Single by Nego do Borel featuring Anitta and Wesley Safadão
- Language: Portuguese
- Released: 10 January 2017
- Genre: Latin pop; Sertanejo universitário; dancehall;
- Length: 2:59
- Label: Sony Music
- Songwriters: Jefferson Junior; Umberto Tavarez; Romeu R3;
- Producers: Umberto Tavares; Mãozinha;

Nego do Borel singles chronology
| "Ela Vai Além" (2016) | "Você Partiu Meu Coração" (2017) | "Esqueci como Namora" (2017) |

Anitta singles chronology
| "Loka" (2017) | "Você Partiu Meu Coração" (2017) | "Switch" (2017) |

Wesley Safadão singles chronology
| "Precipício" (2017) | "Você Partiu Meu Coração" (2017) | "Olha a Explosão" (2017) |

Music video
- "Você Partiu Meu Coração" on YouTube

= Você Partiu Meu Coração =

2017 song

"Você Partiu Meu Coração" is a song recorded by Brazilian Nego do Borel, featuring Brazilian singers Anitta and Wesley Safadão. It was written by Romeu R3, Jefferson Junior, and Umberto Tavarez, and was produced by Umberto Tavares and Mãozinha.

==Music video==
The music video was recorded on 3 February 2017 during the pre-Carnival of Rio de Janeiro. It was directed by por Mess Santos and Phill Mendonça and released on 19 February. The video was inspired by the Brazilian novel, Dona Flor and Her Two Husbands, written by Jorge Amado. "Você Partiu Meu Coração" was – at that time – the most watched music video within 24 hours in Brazil, having 2.8 million views.

==Track listing==

Digital download
| No. | Title | Writer(s) | Producer(s) | Length |
|---|---|---|---|---|
| 1. | "Você Partiu Meu Coração" (featuring Anitta and Wesley Safadão) | Romeu R3; Jefferson Junior; Umberto Tavarez; | Umberto Tavares; Mãozinha; | 2:59 |

==Charts==
===Weekly charts===

| Chart (2017) | Peak position |
|---|---|
| Brazil (Brasil Hot 100 Airplay) | 21 |
| Bolivia (Monitor Latino) | 1 |
| Portugal (AFP) | 21 |

===Year-end charts===

| Chart (2017) | Position |
|---|---|
| Brazil (Pro-Música Brasil) | 9 |

| Chart (2018) | Position |
|---|---|
| Portugal (AFP) | 182 |

==Maluma version==

"Corazón" is a song recorded by Colombian singer Maluma featuring Brazilian singer Nego do Borel.
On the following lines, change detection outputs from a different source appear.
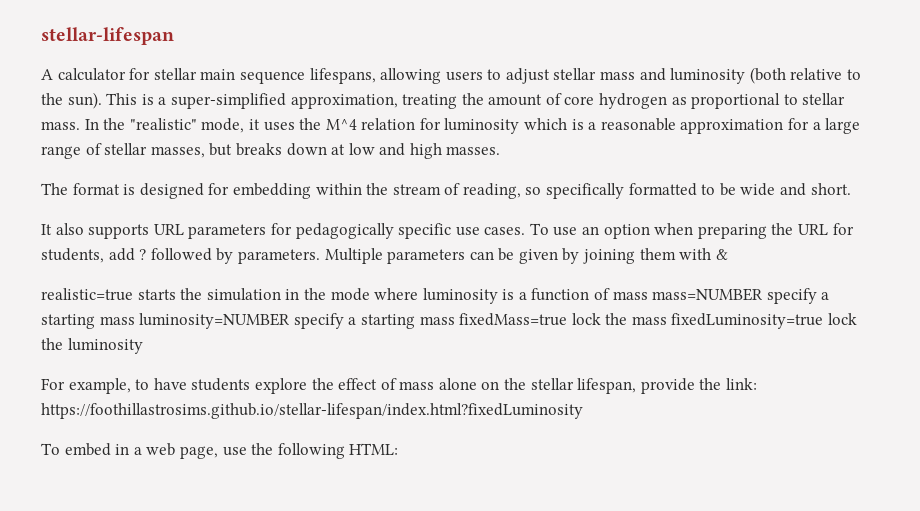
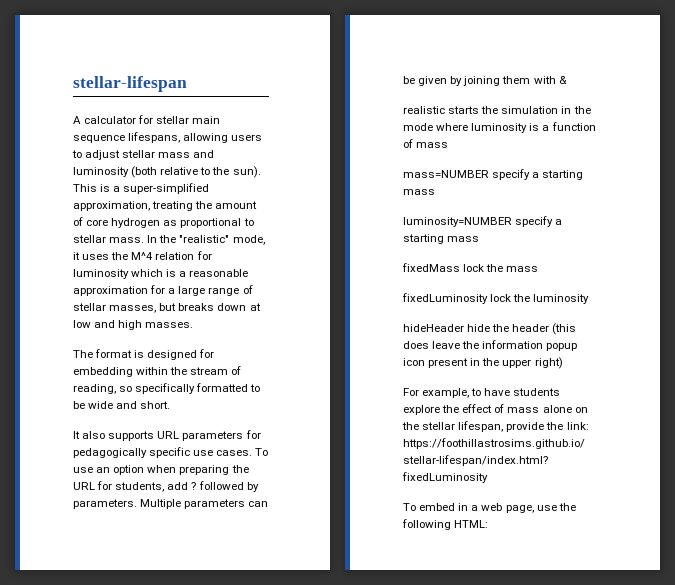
[41,288,133,301] realistic=true -> [403,106,445,114] realistic
(648, 295) none -> (449, 145) //
(135, 320) none -> (435, 192) //
[459,313,568,326] fixedMass=true -> [402,263,460,272] // fixedMass
[671,313,824,329] fixedLuminosity=true -> [402,293,488,304] // fixedLuminosity
(143, 346) none -> [403,323,577,335] [403,340,578,351] [403,357,563,369] // hideHeader hide the header (this does leave the information popup icon present in the upper right)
It is a remix of Nego do Borel's song "Você Partiu Meu Coração" and was released on 3 November 2017 as the lead single from Maluma's third studio album, F.A.M.E. (2018). It was written by Maluma, Kevin Jiménez, Jeferson Almeida, Umberto Tavarez, Bryan Lezcano and
Aurélio Martins, and produced by Tavarez, Mãozinha and The Rude Boyz. The single has peaked at number 87 on the Billboard Hot 100 and at number five on the Billboard Hot Latin Songs chart.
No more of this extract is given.